◆ WHAT TO WORK ON: Reproduce exactly the lines from the start of the records through the line containing "Placa de pared", both included. Leave the pictures out.

(Source records)

——————

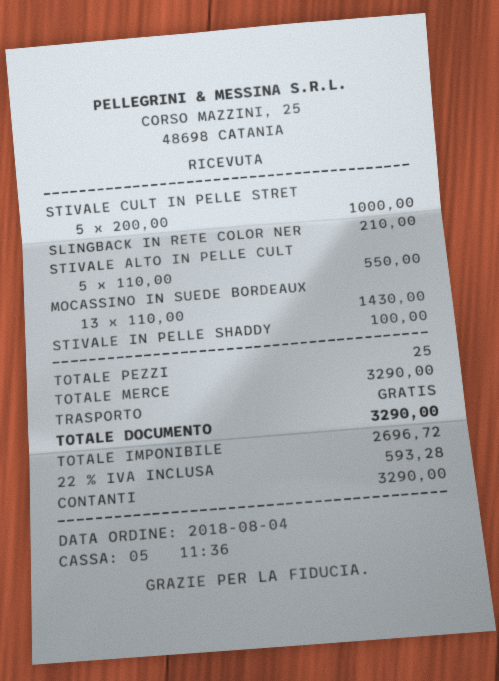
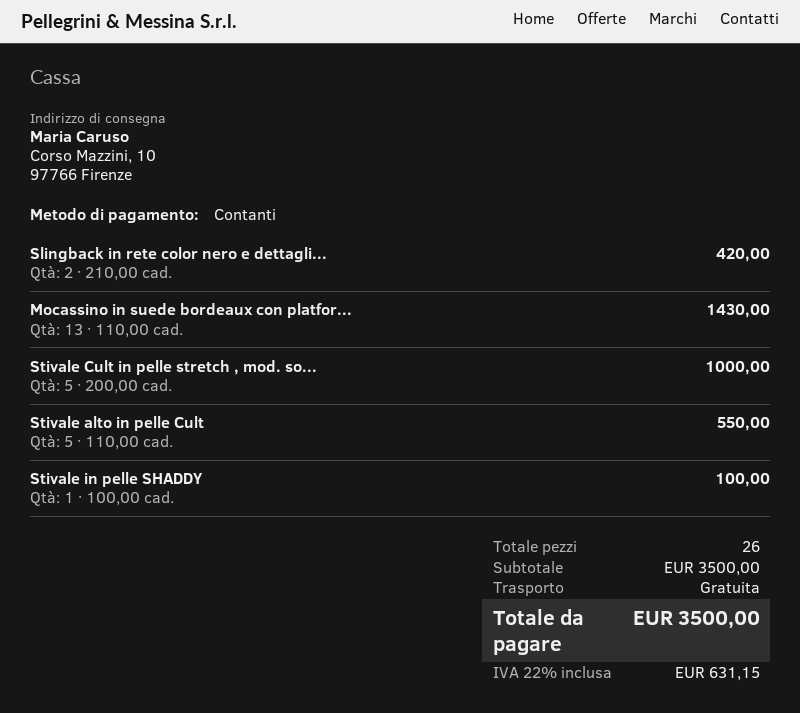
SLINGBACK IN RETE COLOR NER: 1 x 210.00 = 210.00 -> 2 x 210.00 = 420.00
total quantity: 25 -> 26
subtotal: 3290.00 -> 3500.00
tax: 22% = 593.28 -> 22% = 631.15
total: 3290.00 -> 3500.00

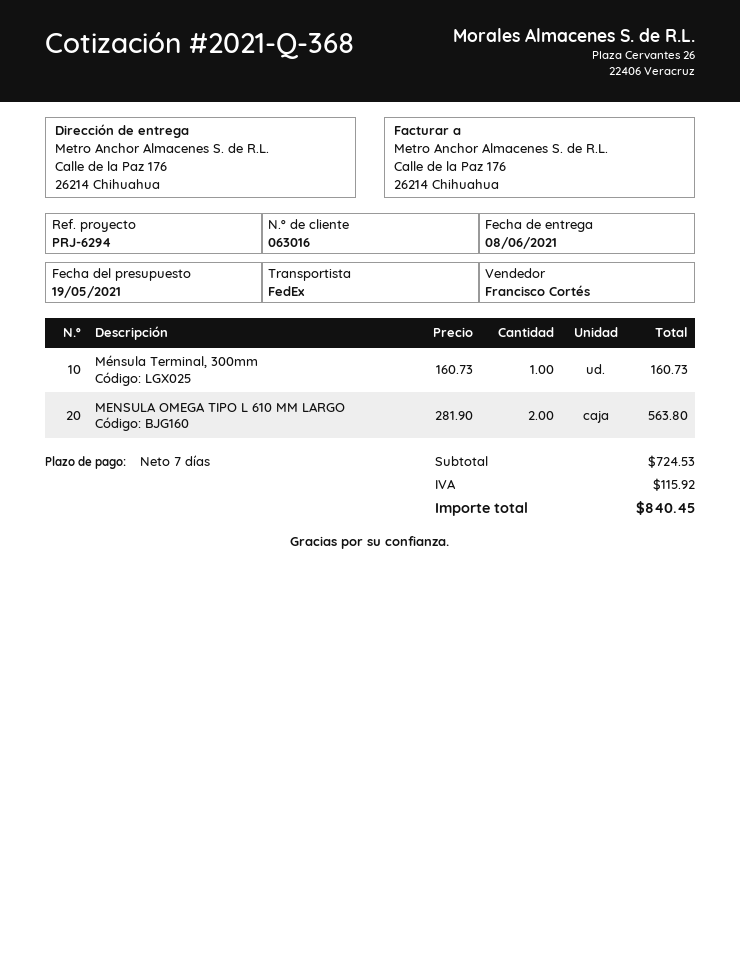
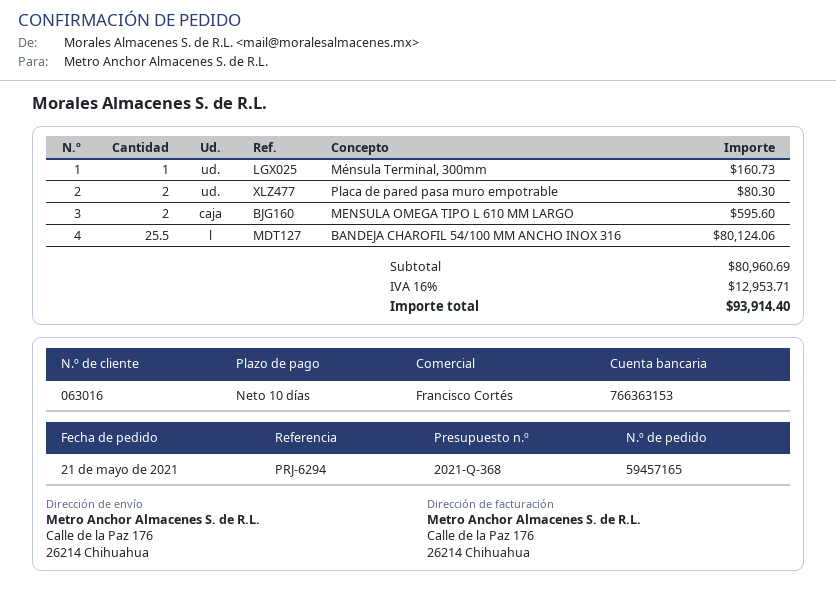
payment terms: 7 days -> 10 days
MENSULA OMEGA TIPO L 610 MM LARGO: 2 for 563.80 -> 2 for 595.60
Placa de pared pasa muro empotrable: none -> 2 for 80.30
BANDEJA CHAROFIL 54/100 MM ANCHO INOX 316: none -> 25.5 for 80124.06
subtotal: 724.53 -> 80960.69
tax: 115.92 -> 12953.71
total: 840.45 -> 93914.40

——————

◆ SOLUTION TO THIS TASK:
SLINGBACK IN RETE COLOR NER: 1 x 210.00 = 210.00 -> 2 x 210.00 = 420.00
total quantity: 25 -> 26
subtotal: 3290.00 -> 3500.00
tax: 22% = 593.28 -> 22% = 631.15
total: 3290.00 -> 3500.00

payment terms: 7 days -> 10 days
MENSULA OMEGA TIPO L 610 MM LARGO: 2 for 563.80 -> 2 for 595.60
Placa de pared pasa muro empotrable: none -> 2 for 80.30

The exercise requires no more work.